===== Input

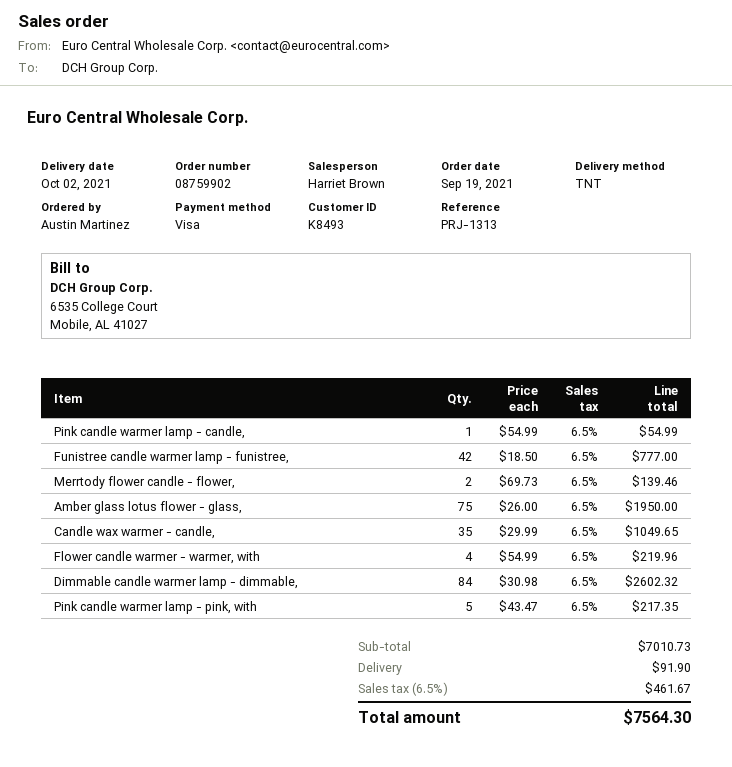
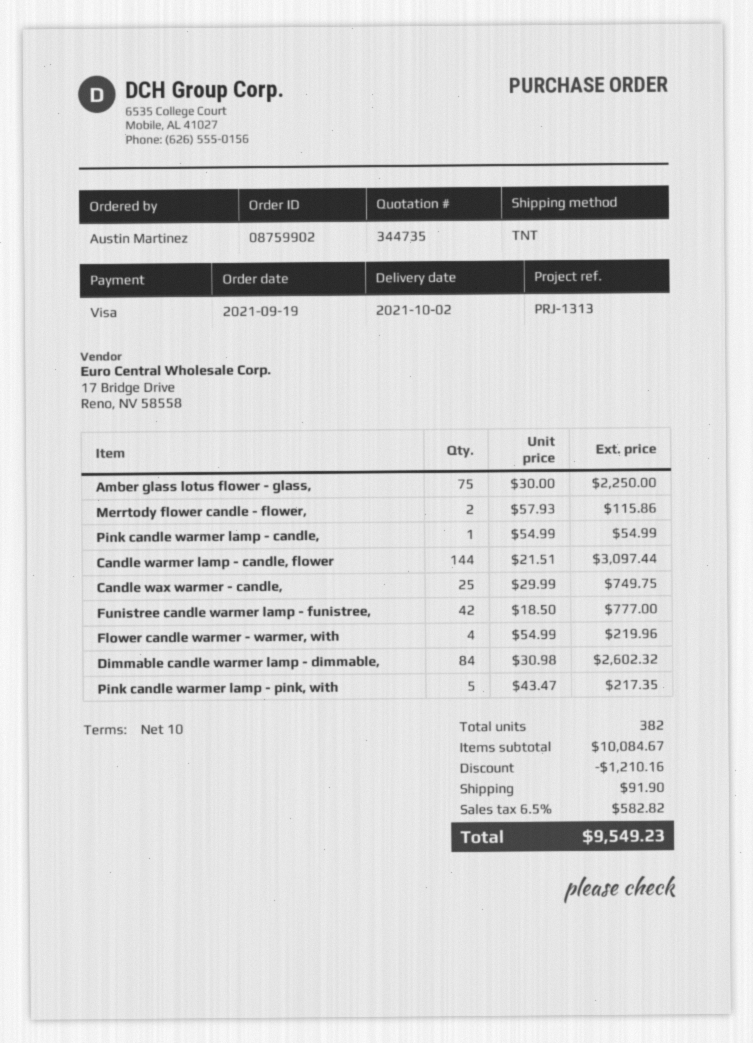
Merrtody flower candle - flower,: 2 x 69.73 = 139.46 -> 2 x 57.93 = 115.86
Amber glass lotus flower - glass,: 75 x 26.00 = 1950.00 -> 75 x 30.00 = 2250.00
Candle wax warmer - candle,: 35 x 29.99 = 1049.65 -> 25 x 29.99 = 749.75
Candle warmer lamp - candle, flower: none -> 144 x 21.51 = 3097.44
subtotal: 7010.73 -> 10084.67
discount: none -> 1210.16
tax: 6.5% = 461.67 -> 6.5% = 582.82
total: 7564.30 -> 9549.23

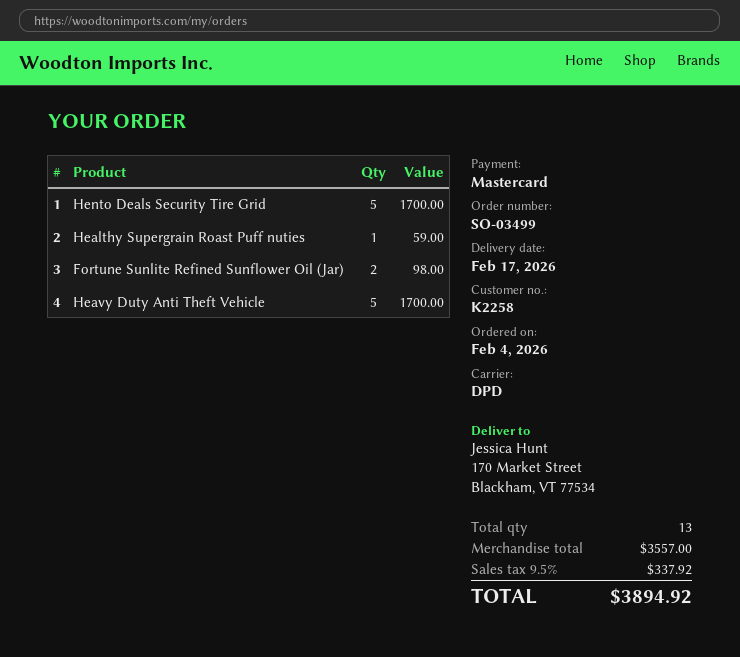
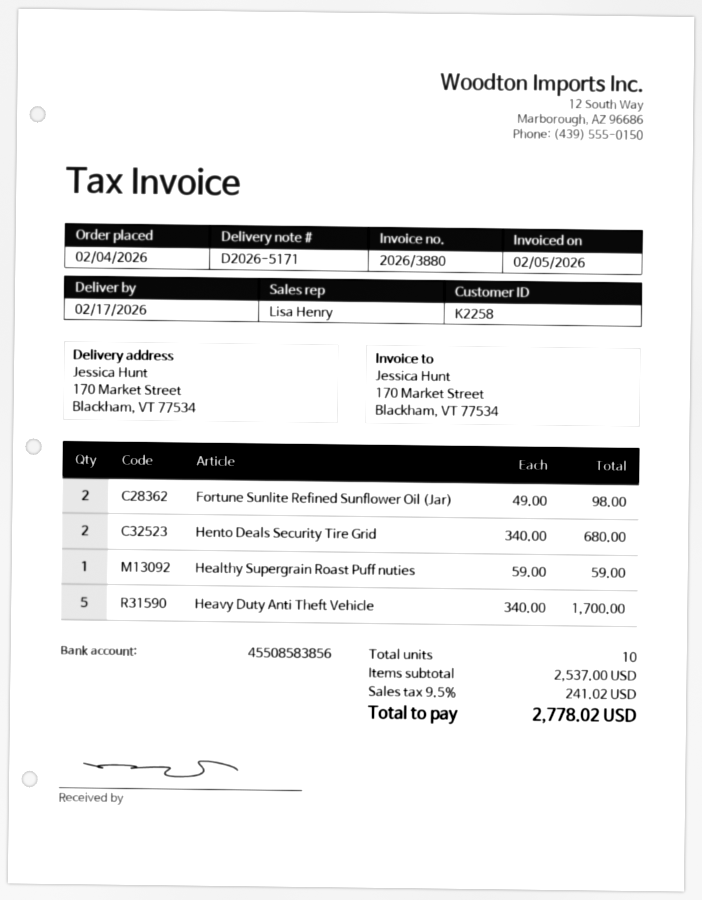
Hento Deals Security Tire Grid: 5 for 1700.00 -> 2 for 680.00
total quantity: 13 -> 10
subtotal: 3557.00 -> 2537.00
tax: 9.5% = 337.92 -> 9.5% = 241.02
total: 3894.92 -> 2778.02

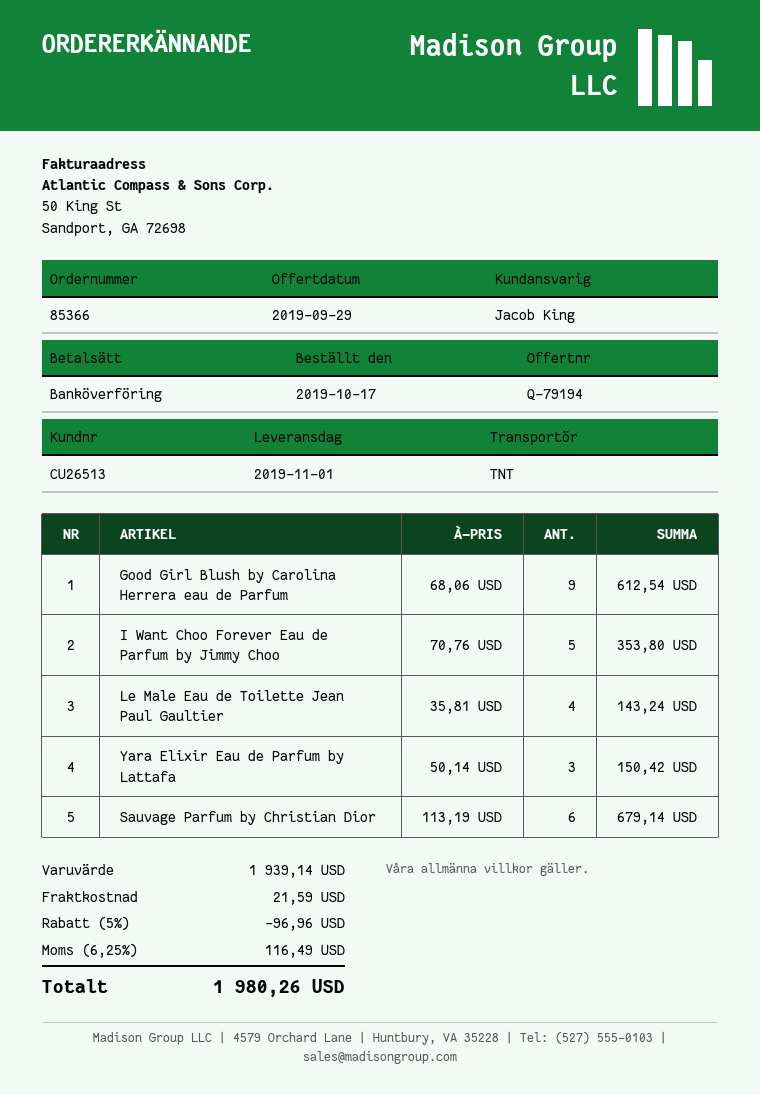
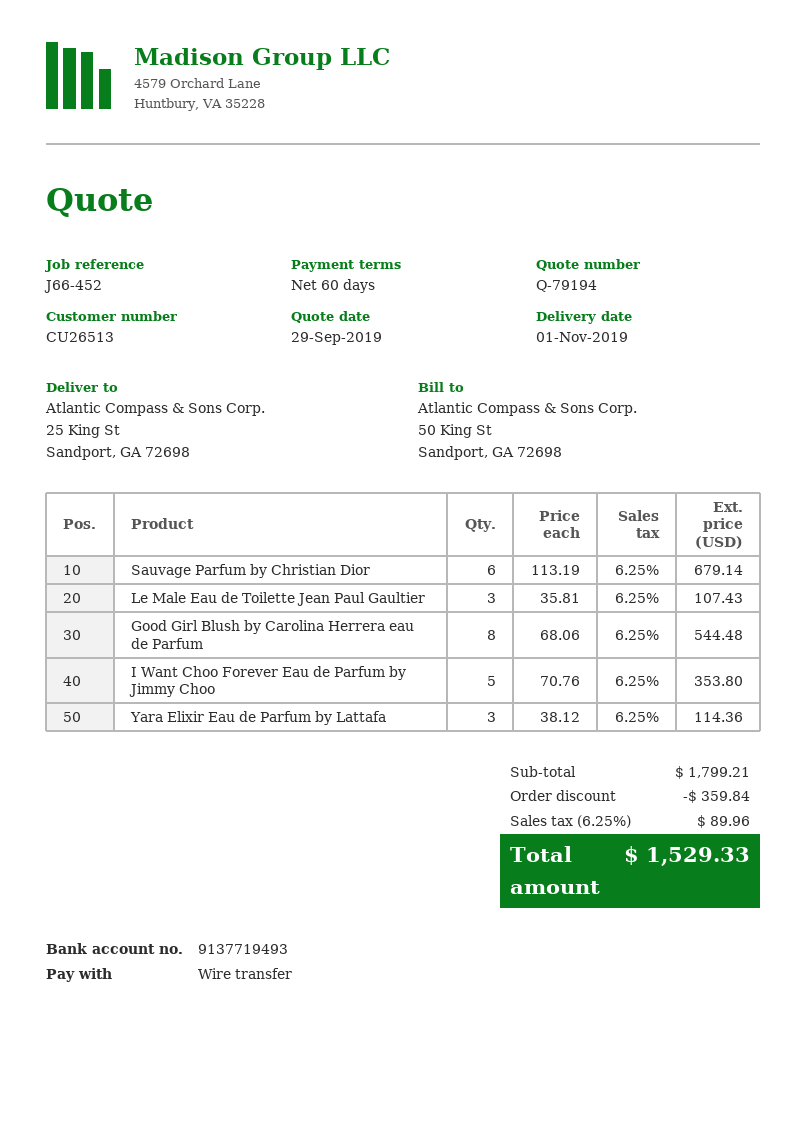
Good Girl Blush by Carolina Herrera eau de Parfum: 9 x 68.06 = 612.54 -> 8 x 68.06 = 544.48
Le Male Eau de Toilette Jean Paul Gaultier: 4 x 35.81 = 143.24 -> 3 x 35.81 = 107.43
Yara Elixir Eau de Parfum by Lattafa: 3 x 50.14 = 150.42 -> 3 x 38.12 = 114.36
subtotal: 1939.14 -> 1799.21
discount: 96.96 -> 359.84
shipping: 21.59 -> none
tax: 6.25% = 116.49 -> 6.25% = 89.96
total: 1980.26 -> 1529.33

==========

*Requirement*
In the listing above, count every line that contains "subtotal". Respond with the number alone.

*Response below*
3